Many institutions also have a pre-arrival guide for international students, which contains information about the cost of living, travel and accommodation. This is usually sent to you, and is often also available on your institution's website.

 

Budgeting

Last modified: 22 January 2016

The International Student Calculator is an online interactive tool specially designed to help you prepare a budget before you arrive in the UK or when you get here.  It also contains useful information about bills, accommodation, shopping, transport and more. You can also read helpful advice from current international students in the UK.

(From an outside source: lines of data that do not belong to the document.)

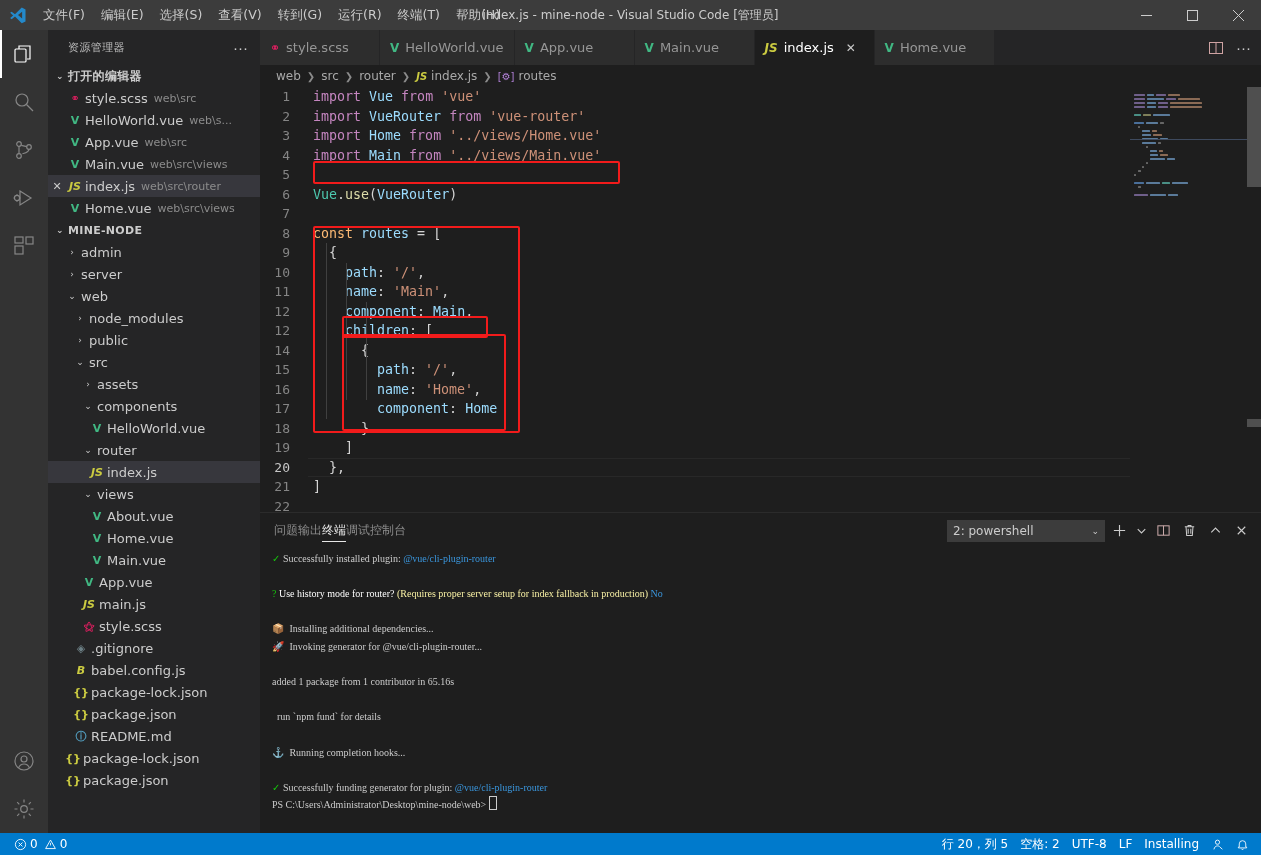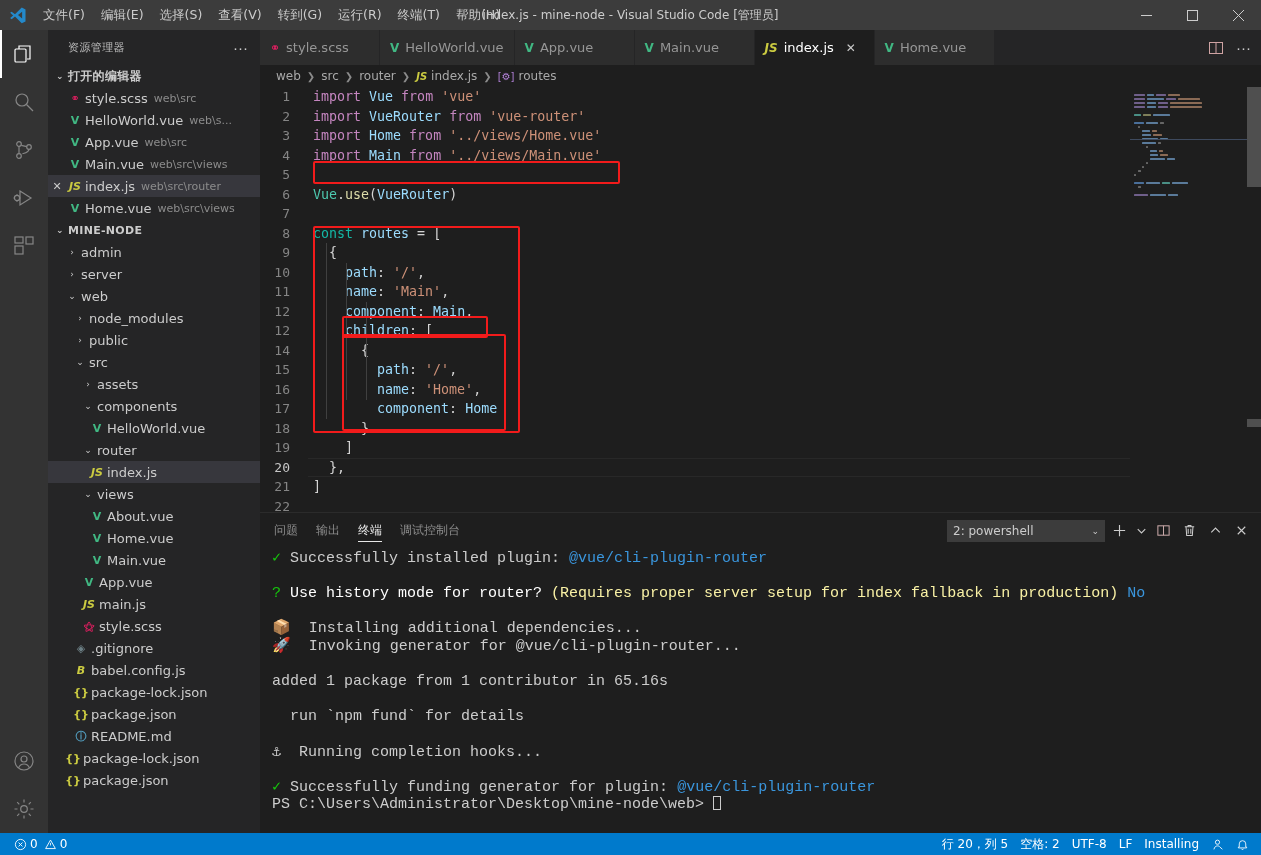"const" .t-kw { color: #14b8a6 -> #fdba74 }
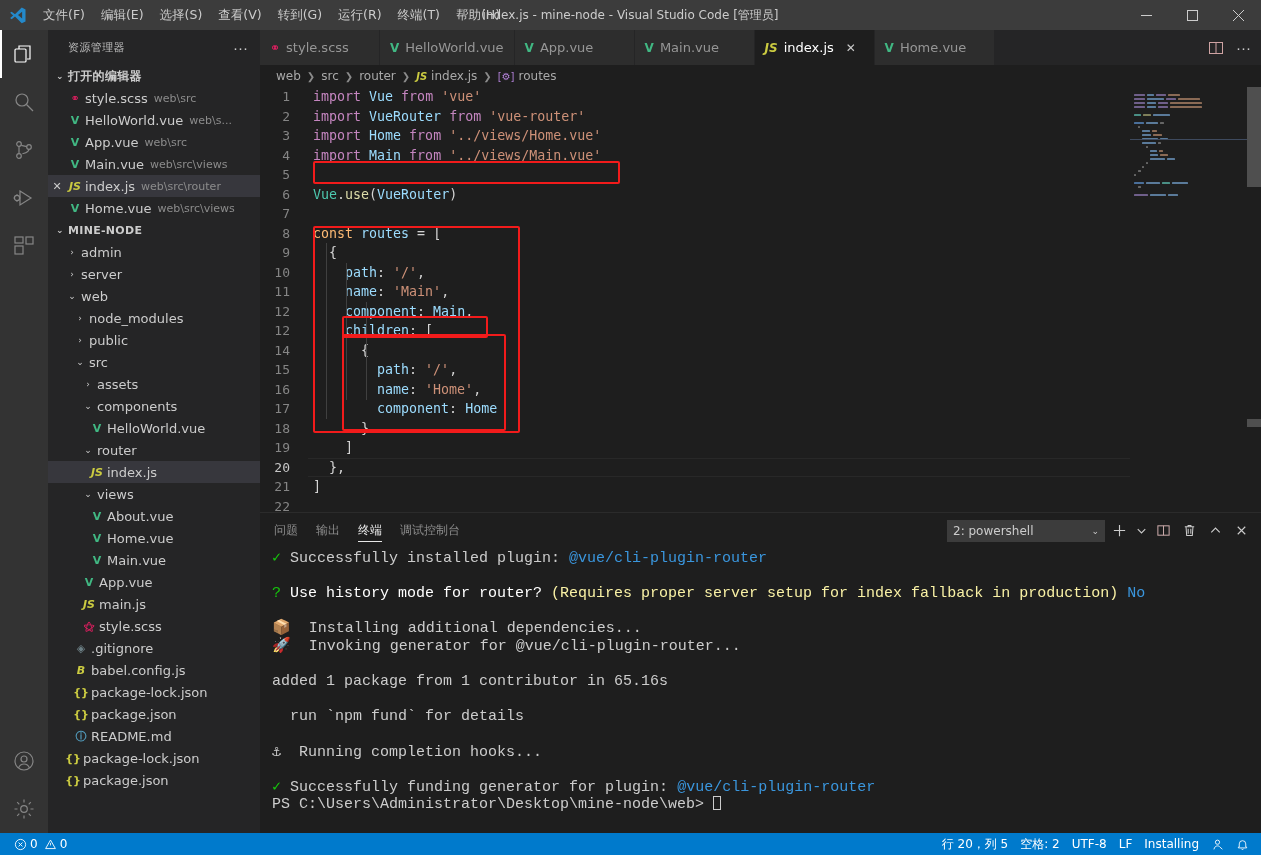"问题" .panel-tabs { gap: 18px -> none }
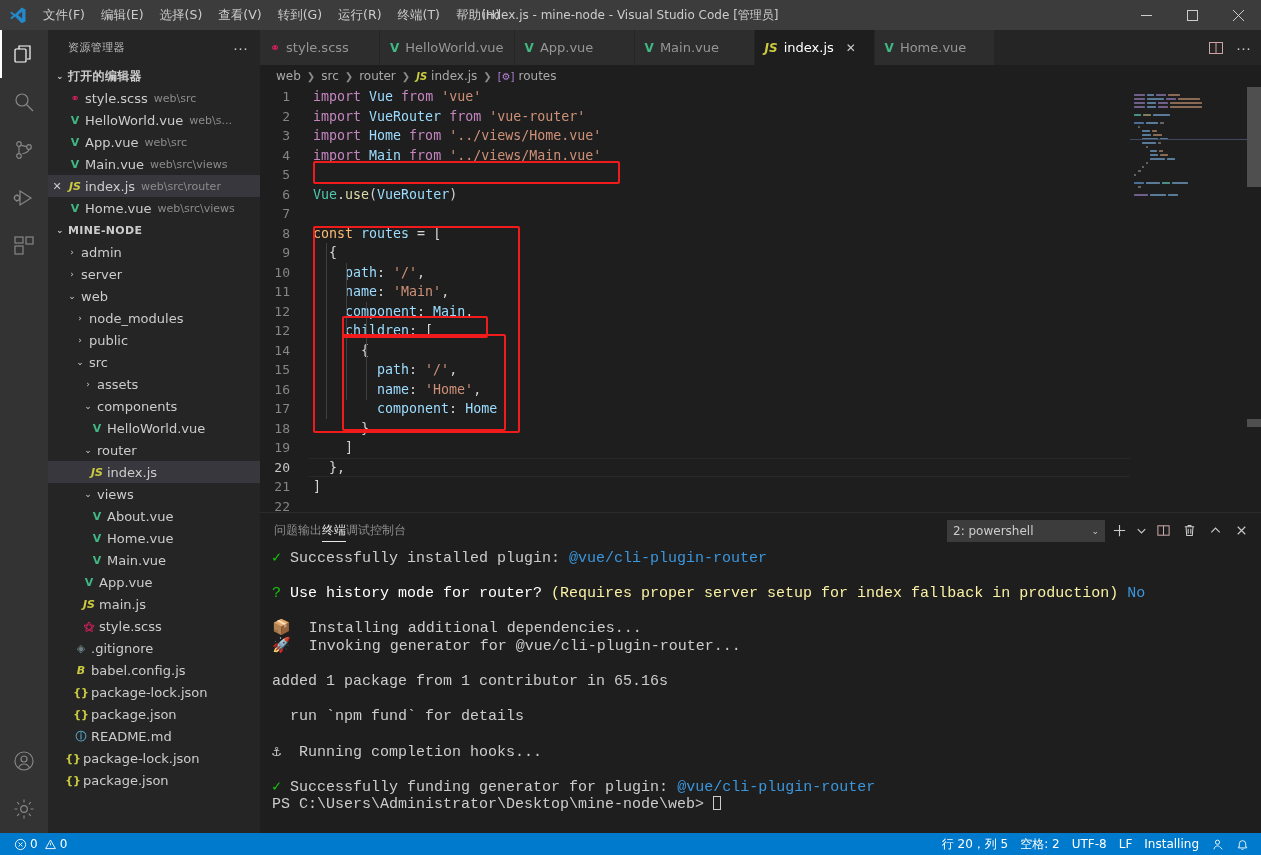"✓ Successfully installed plugin:" .terminal { font-family: Liberation Mono, monospace -> Liberation Serif, serif; font-size: 15px -> 10px }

The British Council EducationUK website also has advice on:

Money saving tips

Last modified: 22 January 2016
  • Talk to other students when you arrive in the UK: they will be able to tell you the cheapest places to shop and where to get the things that you are looking for.
  • Food shopping.  Supermarket prices in the UK can vary. Some sell more basic, cheaper brands (eg Tesco, Asda, Aldi, Lidl, Morrisons) in a limited range and others are more luxury and tend to be more expensive (eg Waitrose, Marks and Spencer).  Small local shops are usually more expensive than supermarkets.  Street markets selling fruit and vegetables are often cheaper than shops.
  • Clothes shopping.  There is a great range of prices in different clothes shops.  Many students shop in charity shops and many Students' Unions have schemes for students to swap clothes - find out what's happening at your institution.
  • Daily travel. If you travel the same route regularly it is usually cheaper to buy a season ticket.  These work in different ways in different parts of the UK.  Your institution will be able to advise you on where to find out what ticket is best for you.  Students in London can save 30% on travel with a student discount card.  The Transport for London website has details.
  • Long distance travel in the UK.  You can travel cheaply by bus in the UK but journeys will take longer. Some companies offer very low prices if you book in advance.  If you are aged 16-25 you can save 30% on train journeys or if you travel in a group.  Find out more on National railcards.  Always book in advance!  Train tickets bought on the day are much more expensive.  When you book in advance there are often limitations on when you can travel - be careful to check these or you will have to pay the full fare if you are on the wrong train. 
  • Student Discounts.  There are many ways to save money in the UK as a student.  The National Union of Students (NUS) Extra card entitles you to many discounts across the UK.  The International Student Identity Card (ISIC) gives you discount across 130 countries.
    The Student Beans website collates current discounts and short term special offers for students.